_Instructions to follow:_
Write out the records again exactly and exclude the pictures.

_Material for this exercise:_
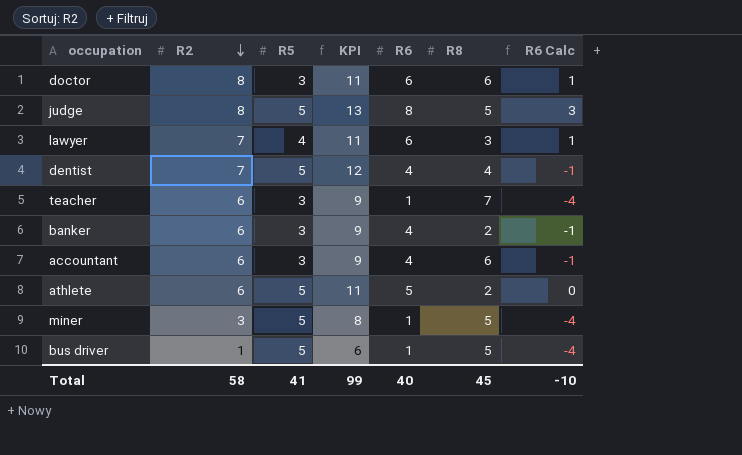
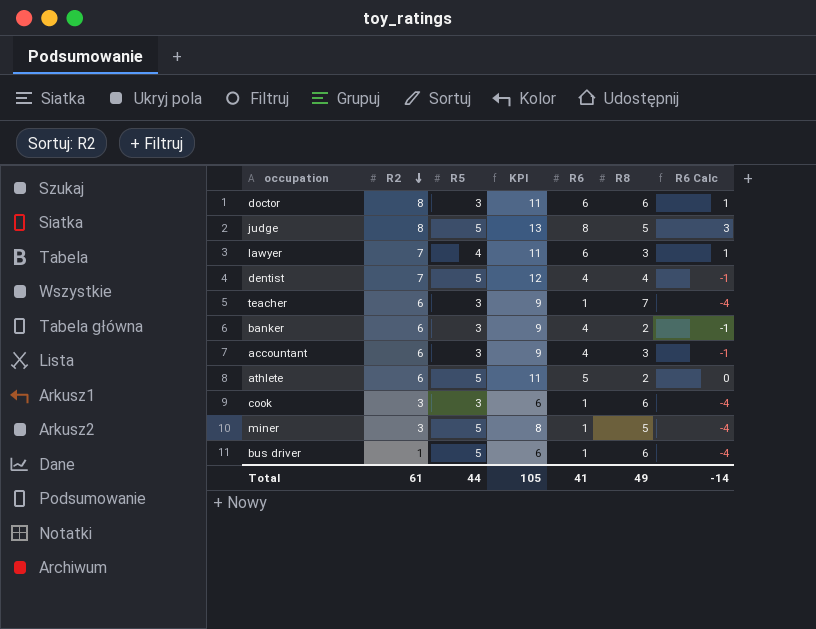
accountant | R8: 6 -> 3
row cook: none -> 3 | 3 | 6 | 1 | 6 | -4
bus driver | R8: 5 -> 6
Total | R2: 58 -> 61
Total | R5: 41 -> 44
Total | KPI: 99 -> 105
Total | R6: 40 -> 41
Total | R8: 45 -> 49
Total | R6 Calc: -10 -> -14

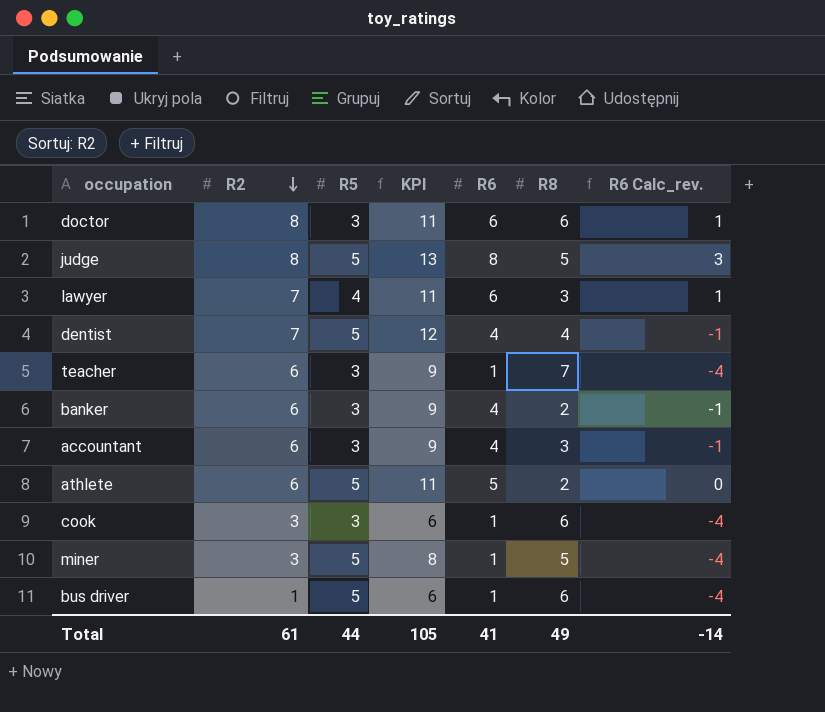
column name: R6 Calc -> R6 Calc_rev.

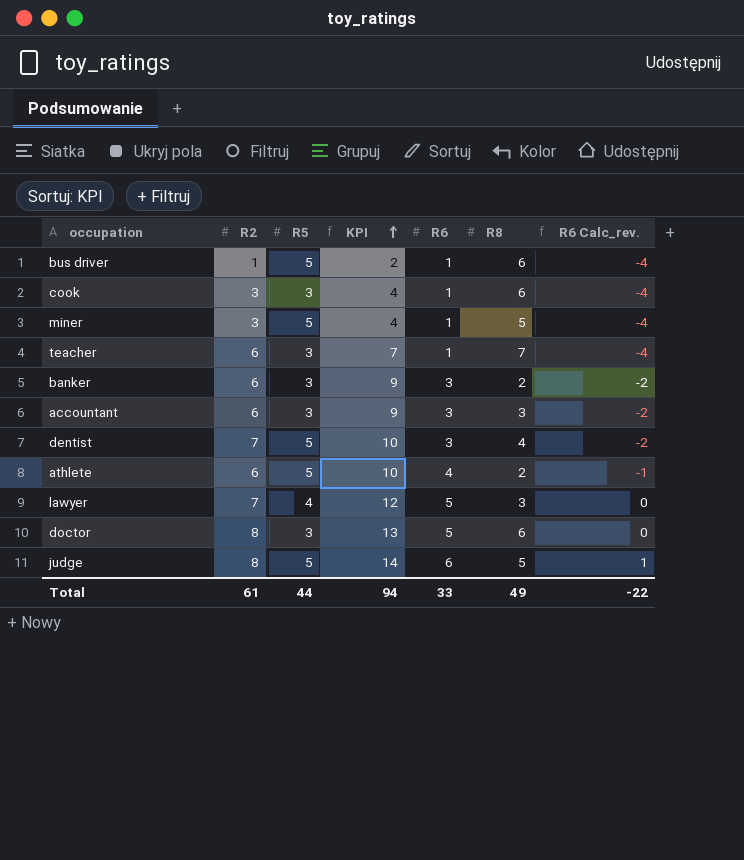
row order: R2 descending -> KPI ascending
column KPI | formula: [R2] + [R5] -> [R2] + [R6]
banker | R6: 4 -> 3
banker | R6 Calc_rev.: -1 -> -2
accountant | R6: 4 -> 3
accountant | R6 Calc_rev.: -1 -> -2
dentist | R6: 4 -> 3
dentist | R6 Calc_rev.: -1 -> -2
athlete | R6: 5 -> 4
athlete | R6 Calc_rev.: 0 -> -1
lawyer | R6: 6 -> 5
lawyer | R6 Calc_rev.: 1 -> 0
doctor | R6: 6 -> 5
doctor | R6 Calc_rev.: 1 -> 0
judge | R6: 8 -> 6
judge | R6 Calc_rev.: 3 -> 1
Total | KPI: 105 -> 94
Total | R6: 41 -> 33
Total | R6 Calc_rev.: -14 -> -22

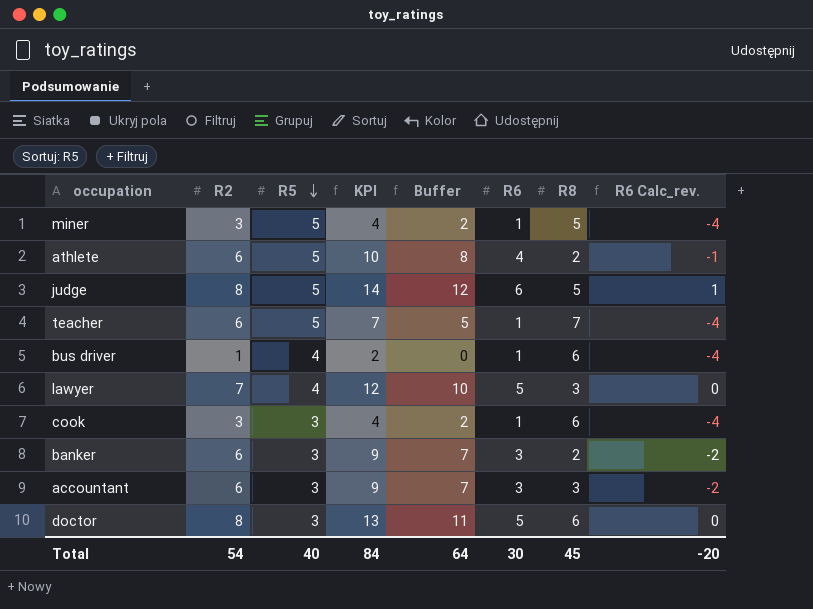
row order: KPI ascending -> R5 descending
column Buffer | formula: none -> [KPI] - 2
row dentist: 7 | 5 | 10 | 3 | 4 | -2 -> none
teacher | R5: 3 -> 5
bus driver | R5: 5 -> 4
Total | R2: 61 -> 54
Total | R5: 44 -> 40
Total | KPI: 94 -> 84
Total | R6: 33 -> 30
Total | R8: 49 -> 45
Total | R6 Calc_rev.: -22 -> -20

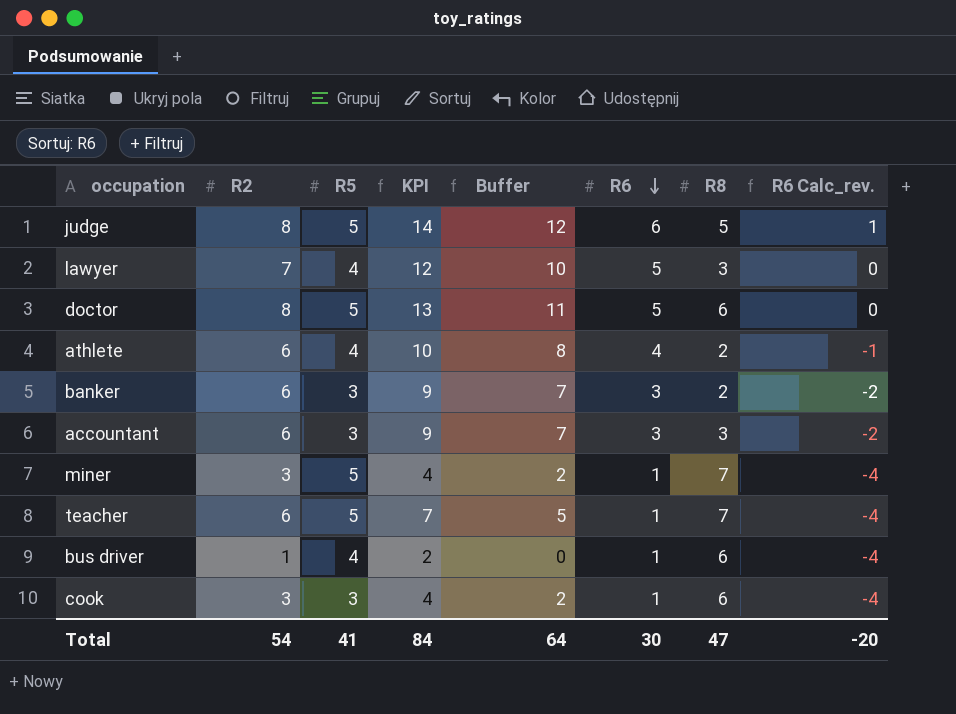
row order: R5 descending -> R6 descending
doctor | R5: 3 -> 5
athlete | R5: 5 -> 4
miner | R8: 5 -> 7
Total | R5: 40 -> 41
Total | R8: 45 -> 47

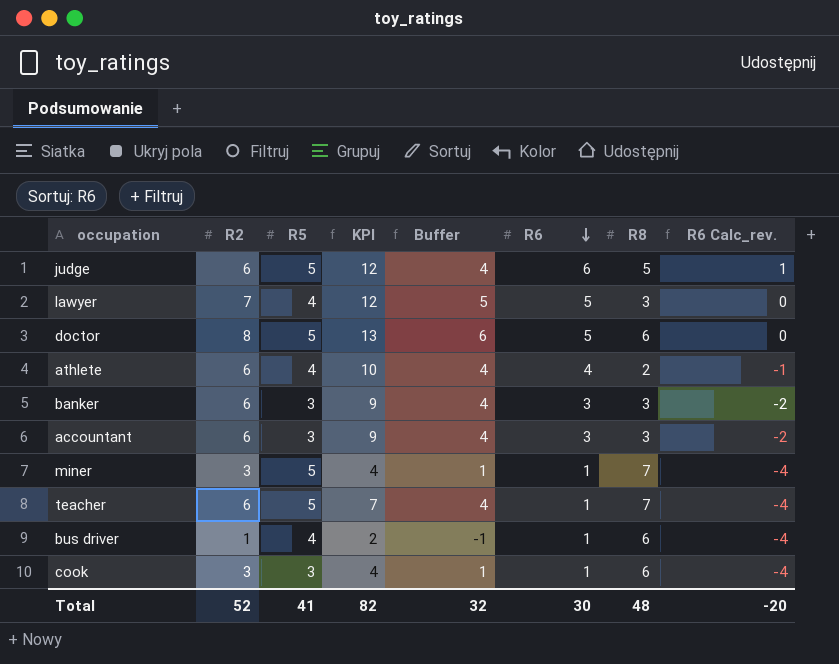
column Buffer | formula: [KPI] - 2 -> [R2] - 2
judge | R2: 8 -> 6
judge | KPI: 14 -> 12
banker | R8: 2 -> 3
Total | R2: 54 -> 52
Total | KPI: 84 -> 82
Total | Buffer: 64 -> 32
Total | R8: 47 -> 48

_Written solution:_
accountant | R8: 6 -> 3
row cook: none -> 3 | 3 | 6 | 1 | 6 | -4
bus driver | R8: 5 -> 6
Total | R2: 58 -> 61
Total | R5: 41 -> 44
Total | KPI: 99 -> 105
Total | R6: 40 -> 41
Total | R8: 45 -> 49
Total | R6 Calc: -10 -> -14

column name: R6 Calc -> R6 Calc_rev.

row order: R2 descending -> KPI ascending
column KPI | formula: [R2] + [R5] -> [R2] + [R6]
banker | R6: 4 -> 3
banker | R6 Calc_rev.: -1 -> -2
accountant | R6: 4 -> 3
accountant | R6 Calc_rev.: -1 -> -2
dentist | R6: 4 -> 3
dentist | R6 Calc_rev.: -1 -> -2
athlete | R6: 5 -> 4
athlete | R6 Calc_rev.: 0 -> -1
lawyer | R6: 6 -> 5
lawyer | R6 Calc_rev.: 1 -> 0
doctor | R6: 6 -> 5
doctor | R6 Calc_rev.: 1 -> 0
judge | R6: 8 -> 6
judge | R6 Calc_rev.: 3 -> 1
Total | KPI: 105 -> 94
Total | R6: 41 -> 33
Total | R6 Calc_rev.: -14 -> -22

row order: KPI ascending -> R5 descending
column Buffer | formula: none -> [KPI] - 2
row dentist: 7 | 5 | 10 | 3 | 4 | -2 -> none
teacher | R5: 3 -> 5
bus driver | R5: 5 -> 4
Total | R2: 61 -> 54
Total | R5: 44 -> 40
Total | KPI: 94 -> 84
Total | R6: 33 -> 30
Total | R8: 49 -> 45
Total | R6 Calc_rev.: -22 -> -20

row order: R5 descending -> R6 descending
doctor | R5: 3 -> 5
athlete | R5: 5 -> 4
miner | R8: 5 -> 7
Total | R5: 40 -> 41
Total | R8: 45 -> 47

column Buffer | formula: [KPI] - 2 -> [R2] - 2
judge | R2: 8 -> 6
judge | KPI: 14 -> 12
banker | R8: 2 -> 3
Total | R2: 54 -> 52
Total | KPI: 84 -> 82
Total | Buffer: 64 -> 32
Total | R8: 47 -> 48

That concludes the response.